The Lactose Intolerance Clearinghouse Has Moved.

My old website can be found at www.stevecarper.com/li I am no longer updating the site, so there will be dead links. The static information provided by me is still sound.

For quick offline reference, you can purchase Planet Lactose: The Best of the Blog as an ebook on Smashwords.com or Amazon.com or BarnesandNoble.com or a whole lot of other places that Smashwords is suppose to distribute the book to. Almost 100,000 words on LI, allergies, milk products, milk-free products, and the genetics of intolerance, along with large helpings of the weirdness that is the Net.

I suffer the universal malady of spam and adbots, so I moderate comments here. That may mean you'll see a long lag before I remember to check the site and approve them. Despite the gap, you'll always get your say. I read every single one, and every legitimate one gets posted.


Monday, March 30, 2009

Tracing Lactose Back to Its Source

New Zealand. It's given us the Lord of the Rings movies, the Flight of the Conchords, and lactose.

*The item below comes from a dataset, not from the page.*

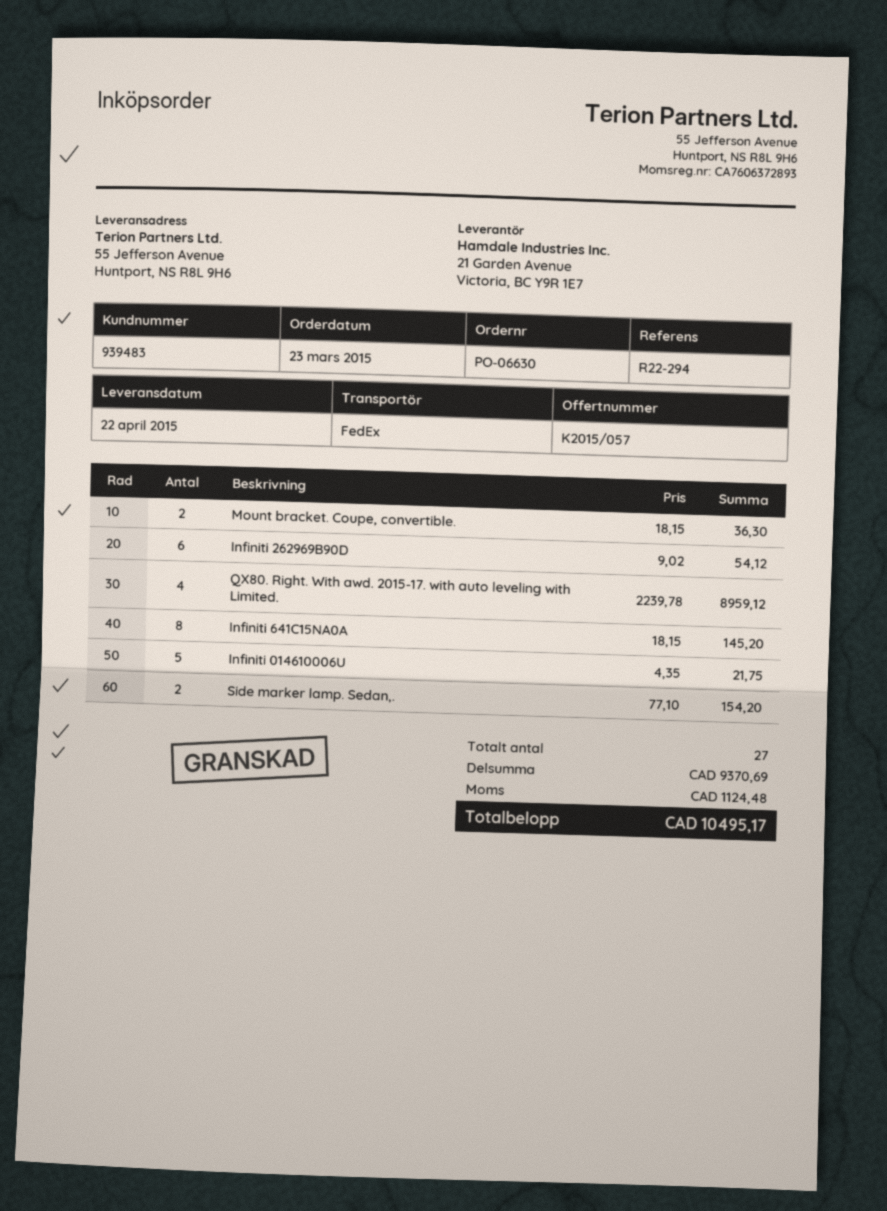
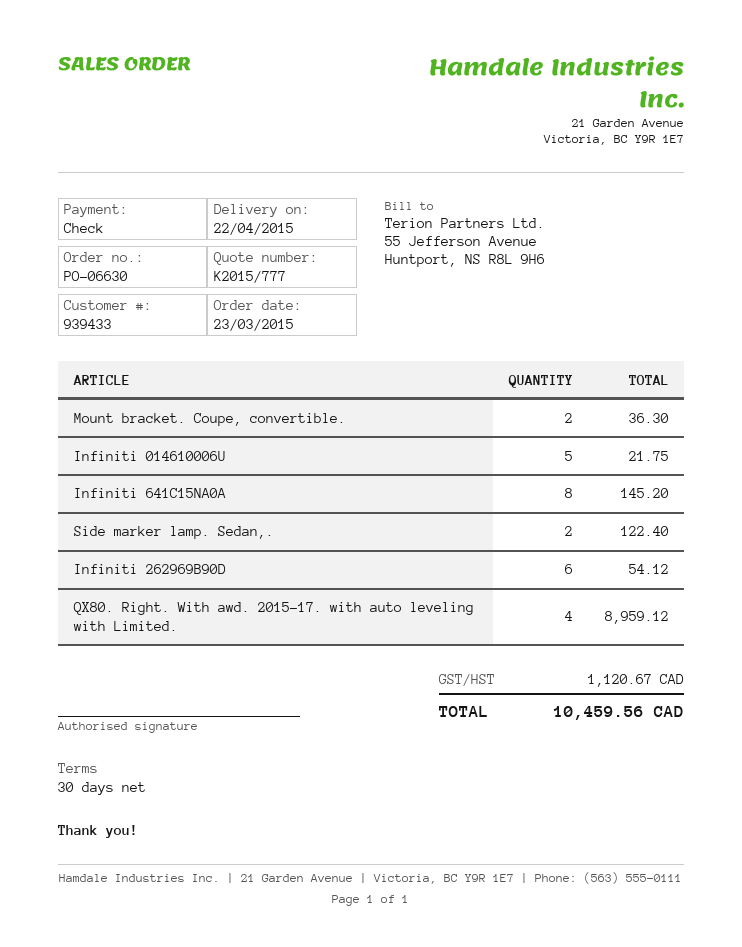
quote number: K2015/057 -> K2015/777
customer number: 939483 -> 939433
Side marker lamp. Sedan,.: 2 for 154.20 -> 2 for 122.40
tax: 1124.48 -> 1120.67
total: 10495.17 -> 10459.56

And the lactose may be more ubiquitous than either of the other two.

TVNZ reported that:

A by-product of Fonterra's waste is now being sold to some of the world's biggest pharmaceutical companies.

Inhalation grade lactose, which is not needed in the processing of cheese, is the dairy industry's second largest product in Europe and the sixth largest globally.

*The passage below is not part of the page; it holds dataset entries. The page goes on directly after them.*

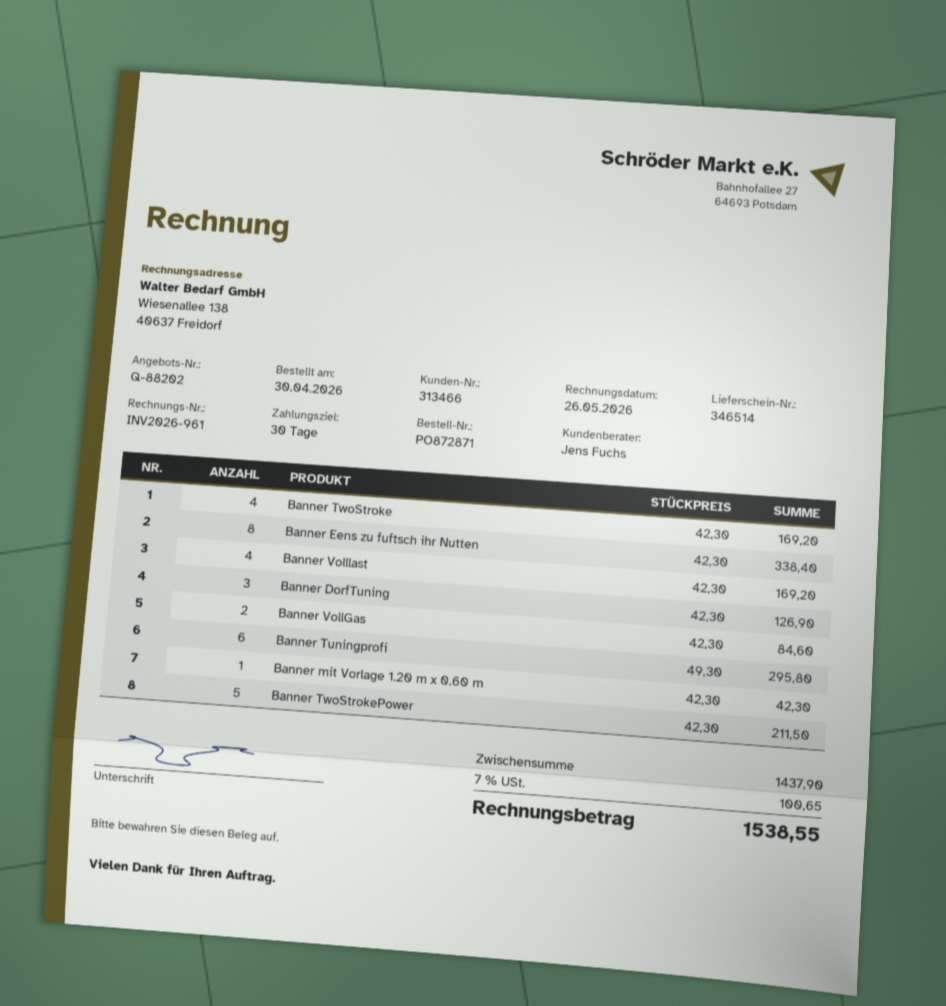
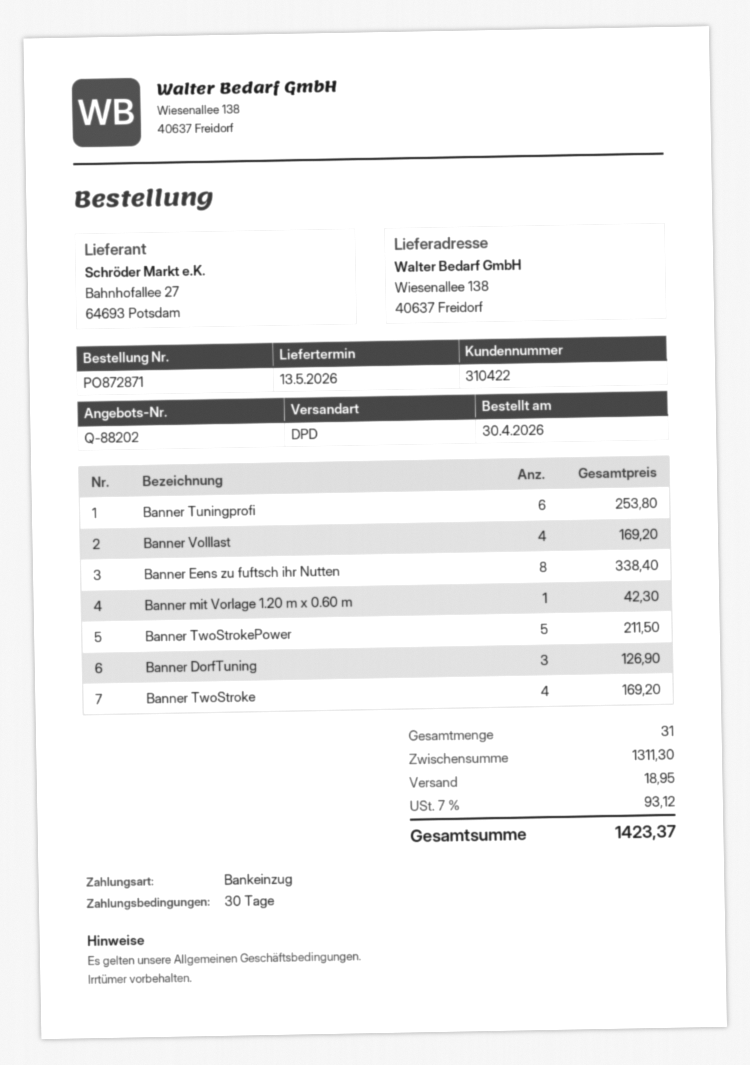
customer number: 313466 -> 310422
Banner VollGas: 2 for 84.60 -> none
Banner Tuningprofi: 6 for 295.80 -> 6 for 253.80
subtotal: 1437.90 -> 1311.30
shipping: none -> 18.95
tax: 7% = 100.65 -> 7% = 93.12
total: 1538.55 -> 1423.37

Around 45,000 tonnes of high grade lactose is produced each year and it all starts in Taranaki using milk produced in the North Island.

I believe that. This statement, though, seems odd, as least as written:
The ingredient has attracted Dutch pharmaceutical giant DMV, who in 2006 paired with Fonterra to develop the product into the global market worth $US800 billion.

Maybe the total global pharmaceutical market is worth $US800 billion or maybe it's the global dairy market that's worth US$800 billion, but the lactose piece of it sure isn't.

And here's another strange comment:
Now, a third of every medicine tablet made contains lactose that produced in Taranaki.

Every medicine tablet made contain lactose. No. Don't worry about that. Lactose is just plain not in every medicine tablet made. Even if you read that as lactose is in a third of tablets made, that claim is not likely to be true. Maybe a third of the total volume of tablets made with lactose is lactose, but that doesn't seem right to me either. I find that line a mystery.

But I bet I know what happened. TVNZ got a press release from Fonterra and rewrote it as article, even though the writer had no idea of what the words meant. Depressing to find that as a problem everywhere in the world.